══ Exercise input

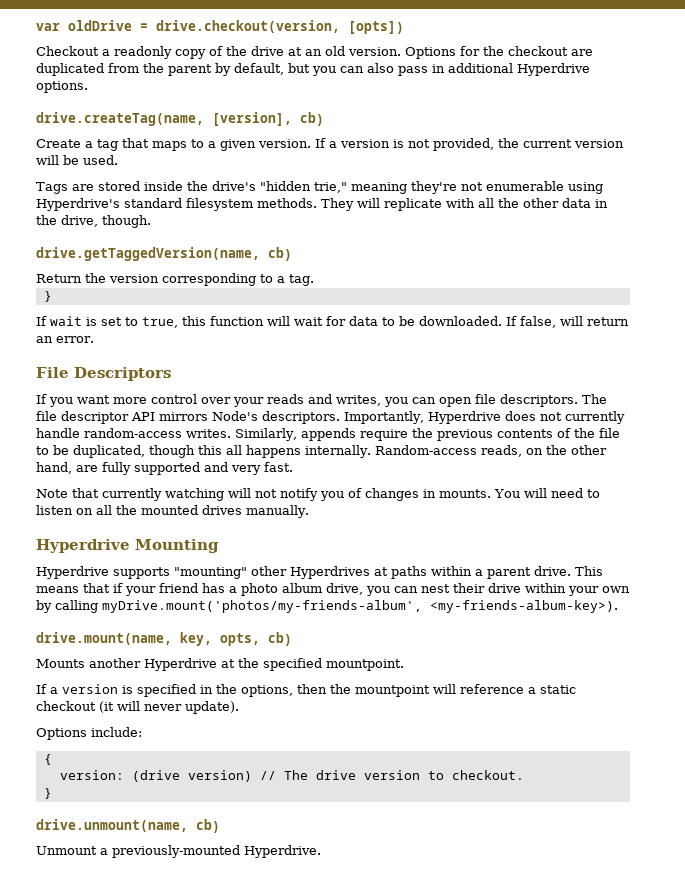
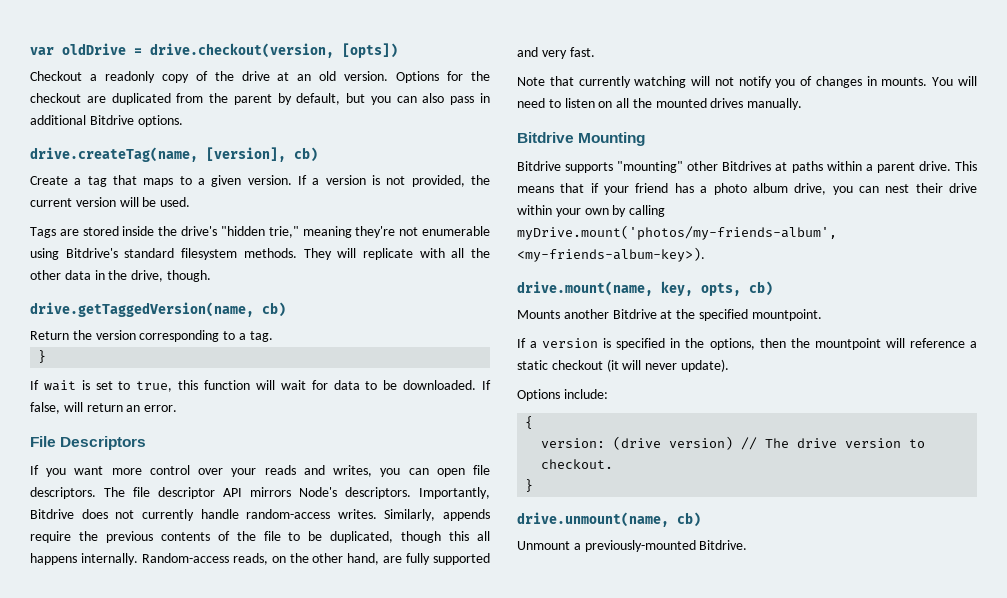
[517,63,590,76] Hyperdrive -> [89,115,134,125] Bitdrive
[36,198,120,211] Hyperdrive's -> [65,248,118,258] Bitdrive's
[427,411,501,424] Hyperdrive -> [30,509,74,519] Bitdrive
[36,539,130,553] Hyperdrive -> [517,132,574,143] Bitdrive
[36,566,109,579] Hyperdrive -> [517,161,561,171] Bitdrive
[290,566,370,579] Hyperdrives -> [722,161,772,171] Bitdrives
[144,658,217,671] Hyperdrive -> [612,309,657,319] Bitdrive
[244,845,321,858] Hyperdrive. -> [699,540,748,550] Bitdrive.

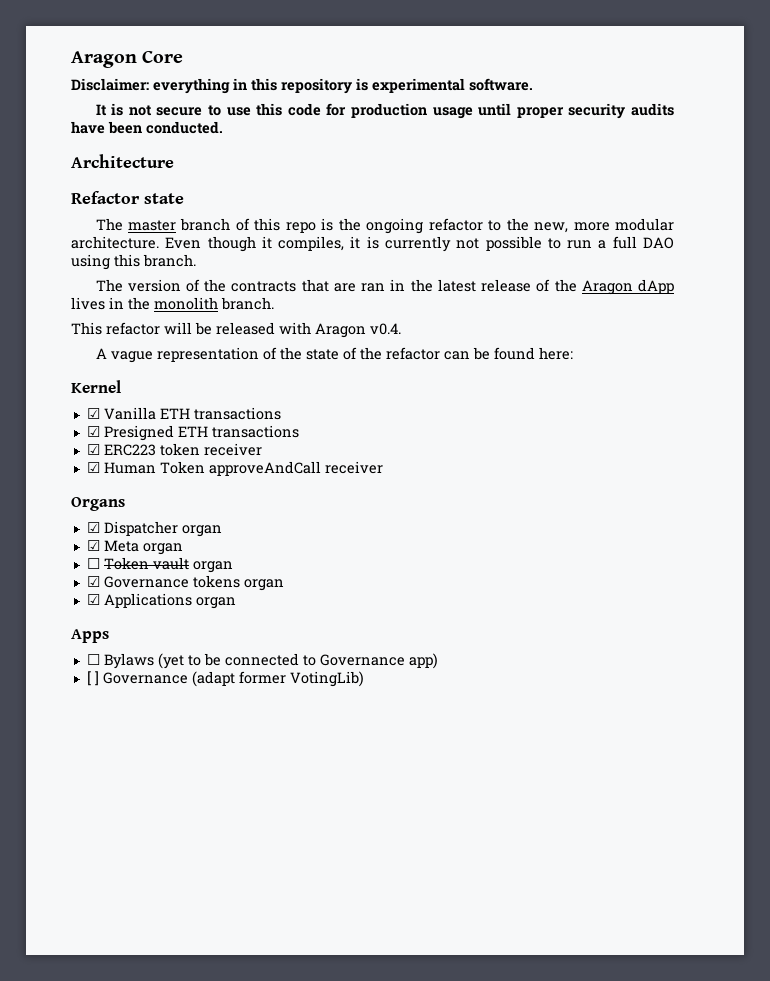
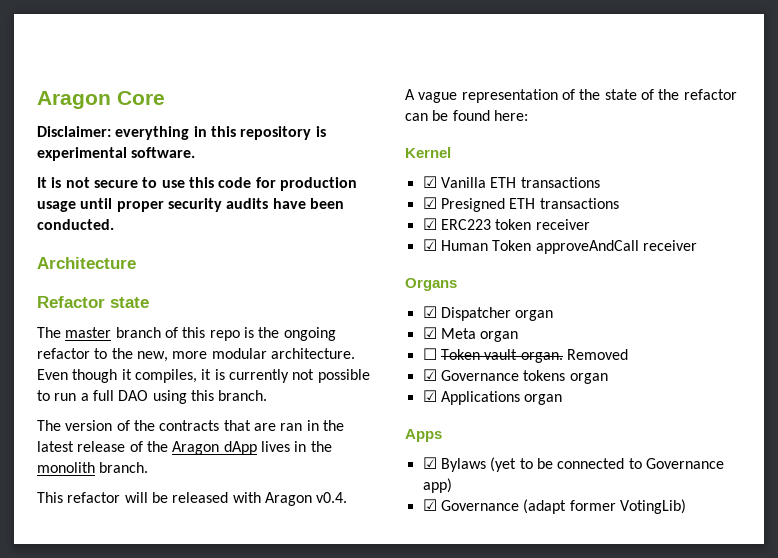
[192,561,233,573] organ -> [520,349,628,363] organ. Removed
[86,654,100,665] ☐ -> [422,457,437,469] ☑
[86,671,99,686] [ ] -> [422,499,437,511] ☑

════

Your assignment: Copy out nothing but the lines from the beginning of the records through the one that contains "[36,566,109,579] Hyperdrive ->". Skip the pictures.

Answer to the problem:
[517,63,590,76] Hyperdrive -> [89,115,134,125] Bitdrive
[36,198,120,211] Hyperdrive's -> [65,248,118,258] Bitdrive's
[427,411,501,424] Hyperdrive -> [30,509,74,519] Bitdrive
[36,539,130,553] Hyperdrive -> [517,132,574,143] Bitdrive
[36,566,109,579] Hyperdrive -> [517,161,561,171] Bitdrive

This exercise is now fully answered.